Manic depression causes mood swings
The gene, GRK3, plays an important role in regulating the way the brain responds to chemicals such as dopamine which are known to control mood.
The mutation, discovered by a team from the University of California, San Diego, occurs in the gene's on-off switch.
This may mean that the gene is activated inappropriately, or turned off when it should be working.
Our hope is that discovery of genetic defects that cause bipolar disorder will lead to new drugs that can be directed to those specific genes
The researchers believe the mutation causes those who carry it to become hypersensitive to dopamine - leading to extremes of mood.
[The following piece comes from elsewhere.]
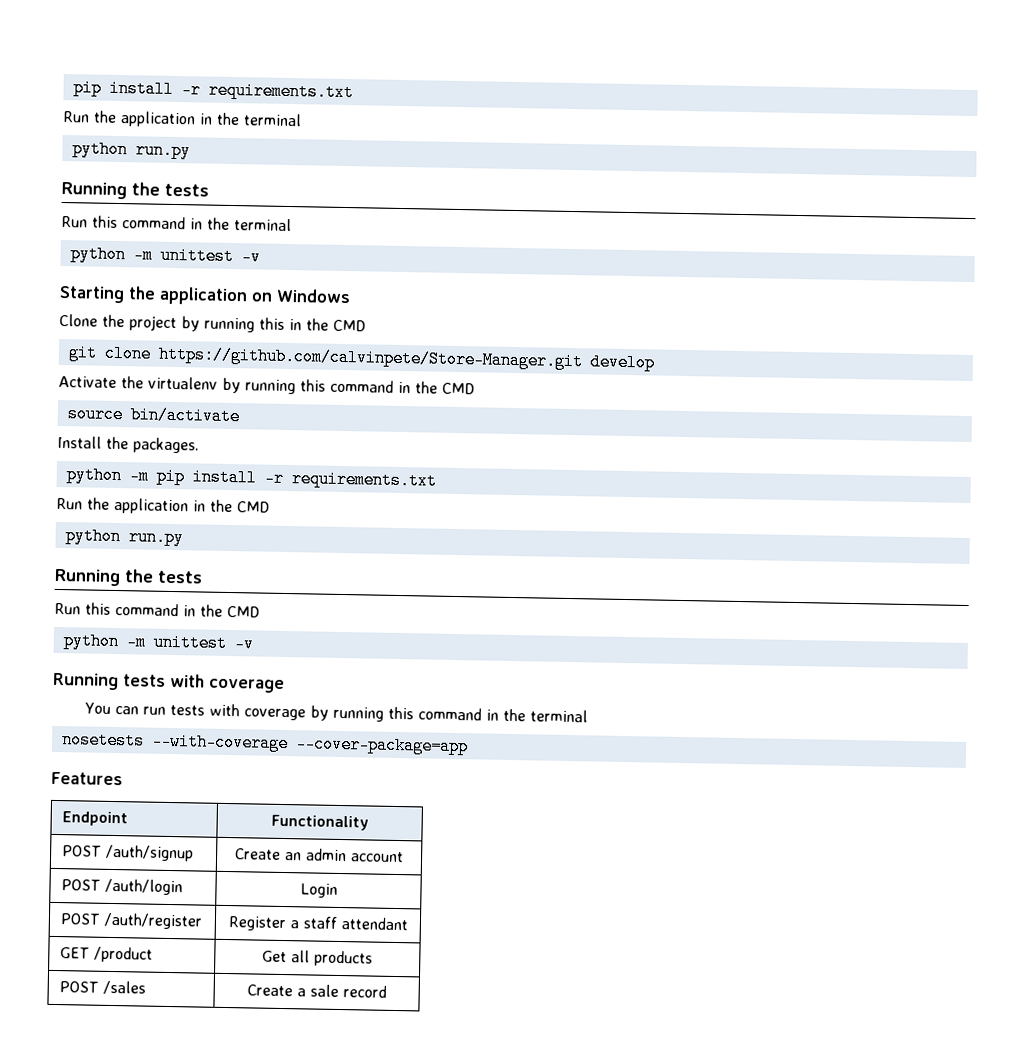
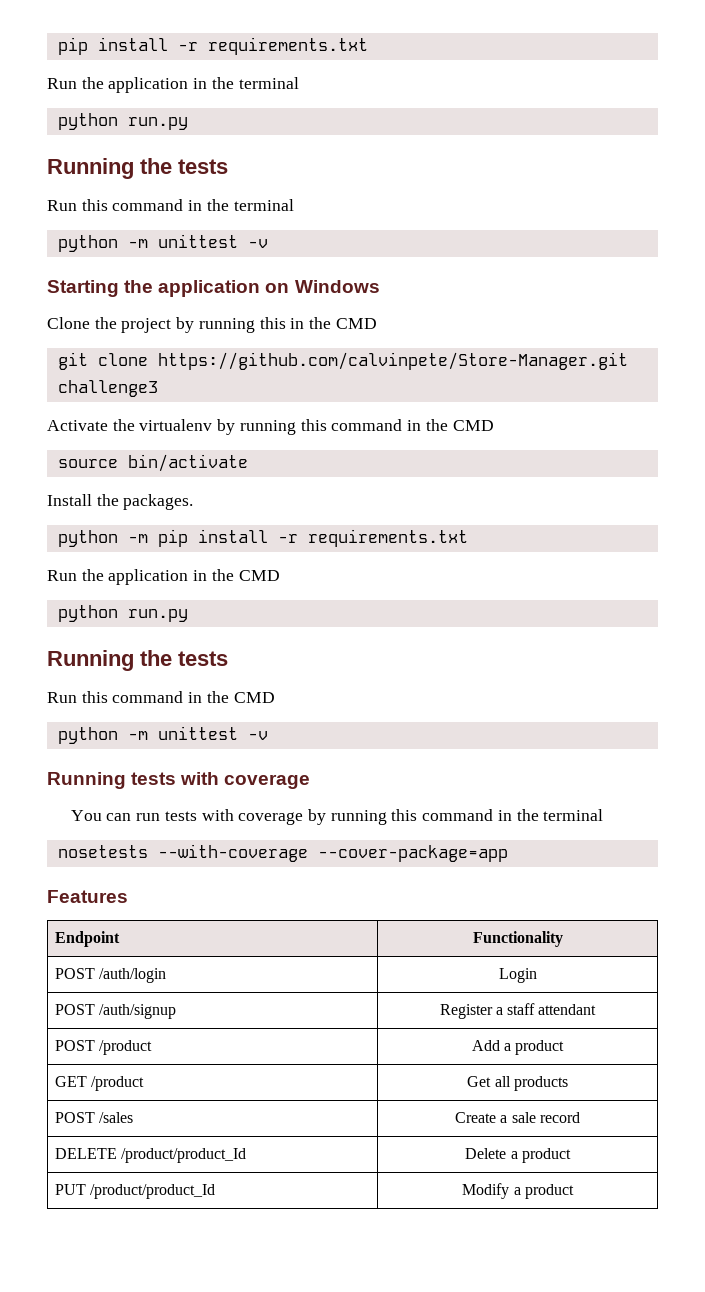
[589,353,655,372] develop -> [57,380,158,397] challenge3
[61,844,194,862] [235,848,404,863] // POST /auth/signup | Create an admin account -> (563, 939) none
[103,912,203,930] /auth/register -> [99,1004,177,1019] /auth/signup
(409, 924) none -> [54,1040,153,1055] [471,1040,565,1055] // POST /product | Add a product
(387, 991) none -> [54,1148,247,1163] [465,1148,571,1163] [54,1184,216,1199] [462,1183,574,1199] // DELETE /product/product_Id | Delete a product // PUT /product/product_Id | Modify a product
Manic depression, known technically as bipolar disorder, is a complex condition.
Patients veer between barely-controlled euphoria and feeling very down.
Drug therapies are available, but doctors estimate that they have little effect on up to half of patients.
Researcher Dr John Kelsoe said: "Our hope is that discovery of genetic defects that cause bipolar disorder will lead to new drugs that can be directed to those specific genes."
The findings are based on an analysis of DNA samples from more than 400 families.
Dr Kelsoe said: "We believe that a defect in GRK3 may make one super-sensitive to dopamine, somewhat like being born on cocaine."
Amanda Harris, of the UK charity Manic Depression Fellowship, told BBC News Online that better ways to diagnose manic depression and better treatments were badly needed.
She said it could take 10 years for the condition to be diagnosed.
"Manic depression probably has several underpinning reasons, and at the moment treatment is very hit and miss," she said.
The research is published in the journal Molecular Psychiatry.